Ihr Geburtsmonat bestimmt, welche Krankheiten Sie bekommen? Laut verschiedenen Studien ist ein Monat besonders ungünstig

Wie abergläubisch es auch klingen mag, aber es gibt eine Reihe von Studien, die sich mit dem Zusammenhang zwischen dem Geburtsmonat und seinem Einfluss auf die Gesundheit beschäftigen.

Januar

Menschen, die im ersten Monat des Jahres geboren werden, leiden überdurchschnittlich oft unter Bluthochdruck, Lungenkrebs und Herzerkrankungen. Außerdem kommt Typ-2-Diabetes und Adipositas doppelt so häufig bei ihnen vor. Verschiedene Studien haben gezeigt, dass Menschen, die im Januar und Dezember geboren wurden, ein höheres Risiko für Depressionen und Schizophrenie haben.
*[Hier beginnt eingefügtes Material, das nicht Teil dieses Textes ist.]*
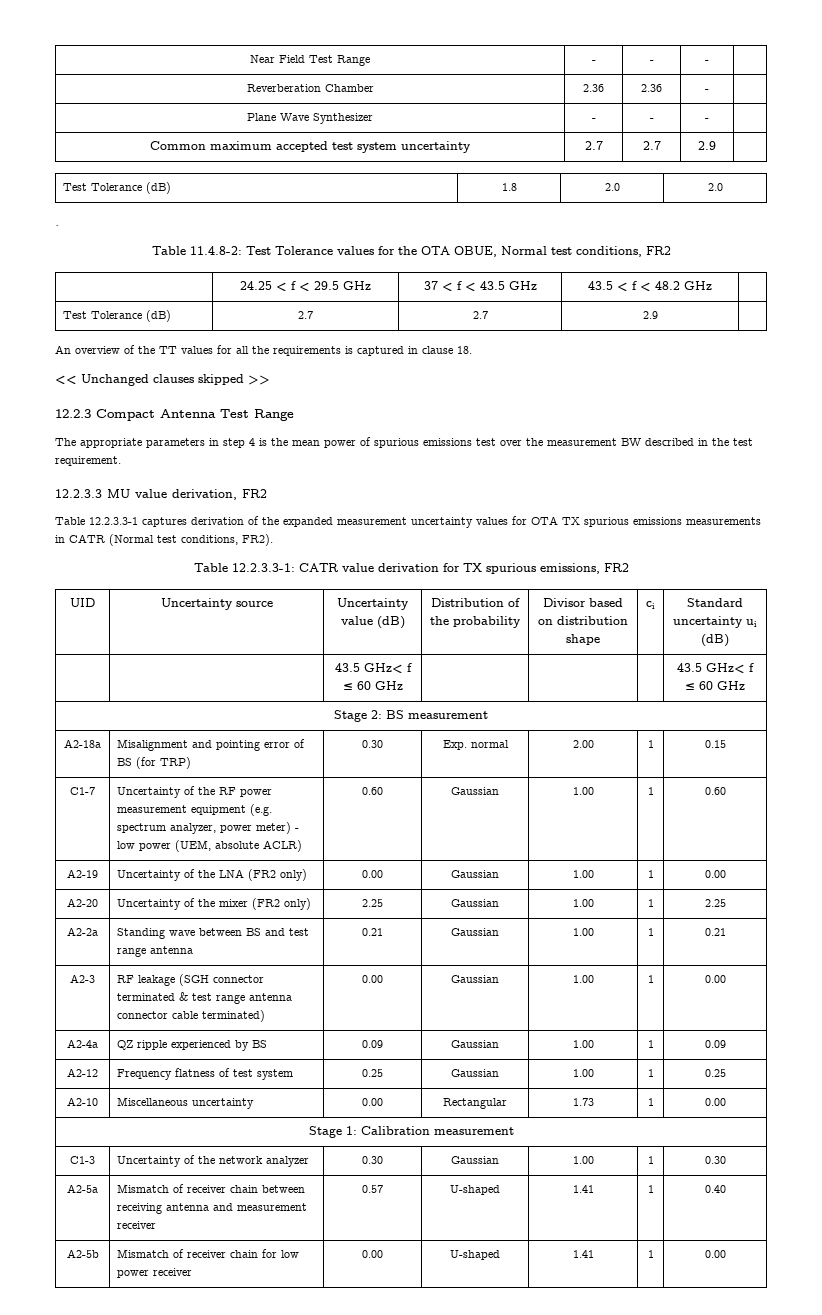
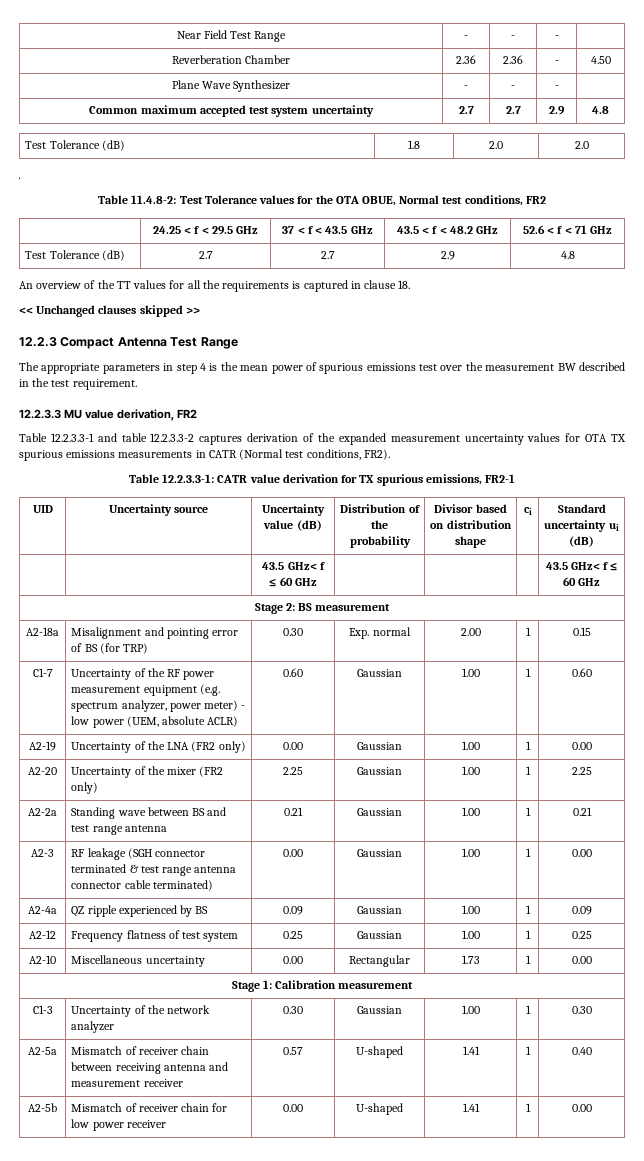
- Reverberation Chamber | 2.36 | 2.36 | - |
+ Reverberation Chamber | 2.36 | 2.36 | - | 4.50
- Common maximum accepted test system uncertainty | 2.7 | 2.7 | 2.9 |
+ Common maximum accepted test system uncertainty | 2.7 | 2.7 | 2.9 | 4.8
- | 24.25 < f < 29.5 GHz | 37 < f < 43.5 GHz | 43.5 < f < 48.2 GHz |
+ | 24.25 < f < 29.5 GHz | 37 < f < 43.5 GHz | 43.5 < f < 48.2 GHz | 52.6 < f < 71 GHz
- Test Tolerance (dB) | 2.7 | 2.7 | 2.9 |
+ Test Tolerance (dB) | 2.7 | 2.7 | 2.9 | 4.8
- Table 12.2.3.3-1 captures derivation of the expanded measurement uncertainty values for OTA TX spurious emissions measurements in CATR (Normal test conditions, FR2).
+ Table 12.2.3.3-1 and table 12.2.3.3-2 captures derivation of the expanded measurement uncertainty values for OTA TX spurious emissions measurements in CATR (Normal test conditions, FR2).
- Table 12.2.3.3-1: CATR value derivation for TX spurious emissions, FR2
+ Table 12.2.3.3-1: CATR value derivation for TX spurious emissions, FR2-1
Im Allgemeinen hat diese Gruppe jedoch eine hohe Lebenserwartung.

Februar

Im Februar geborene Menschen leiden oft unter einem schwachen Immunsystem. Dies kann beispielsweise zu einer Pollenallergie führen. Außerdem kommen Lungen- und Prostatakrebs sowie Kalziumablagerungen in dieser Gruppe häufiger vor. Positiv ist, dass im Februar geborene Menschen selten von Insekten gebissen werden und in der Regel nicht an Atemwegserkrankungen leiden.

März

Sind Sie im März geboren? Dann leiden Sie häufiger unter Brustschmerzen. Auch Übergewicht oder Anorexie treten bei Frauen dieser Gruppe häufig auf. Der Körperteil, mit dem im März geborene Menschen oft Probleme haben, ist das Herz. Sie leiden oft unter Kammerflimmern, Herzklappenerkrankungen und Herzinsuffizienz. Wie bei Menschen, die im Februar geboren wurden, leiden Männer und Frauen dieser Gruppe häufig an Pollenallergien.

April

Krebs kommt häufiger bei Menschen vor, die im April geboren werden. Auch Herz-, Lungen- und Atemwegserkrankungen kommen überdurchschnittlich häufig vor. Halsschmerzen treten ebenfalls häufig auf, allerdings bekommen diese Menschen nicht so schnell eine Bronchitis. Bis weit ins Erwachsenenalter hinein hat diese Gruppe eine pessimistische Lebenseinstellung. Deshalb können auch Alkoholprobleme auftreten.

Mai

Zunächst einmal ist die gute Nachricht, dass die im Mai und Juli geborenen Menschen nicht oft krank sind. Auch das Krebsrisiko ist bei ihnen deutlich geringer. Allerdings ist das Risiko einer Multiplen Sklerose höher und die Menschen in dieser Gruppe leiden eher an Bluthochdruck und Glutenunverträglichkeit. Im Mai geborene Menschen werden oft im Alter depressiv. Die Selbstmordrate ist bei ihnen um 17% höher als bei Menschen, die im Herbst oder Winter geboren wurden.

Juni

Feiern Sie Ihren Geburtstag im Juni? Dann sorgt Stress für weniger Appetit. Das Risiko einer Anorexie liegt in dieser Gruppe um 30% über dem Durchschnitt und das Risiko einer Altersdiabetes und Herz-Kreislauf-Erkrankungen ist sehr hoch. Im Juni geborene Menschen entwickeln jedoch selten Krebs oder einen Herzinfarkt. Sie sind zudem sehr optimistisch und haben ein fröhliche Lebenseinstellung.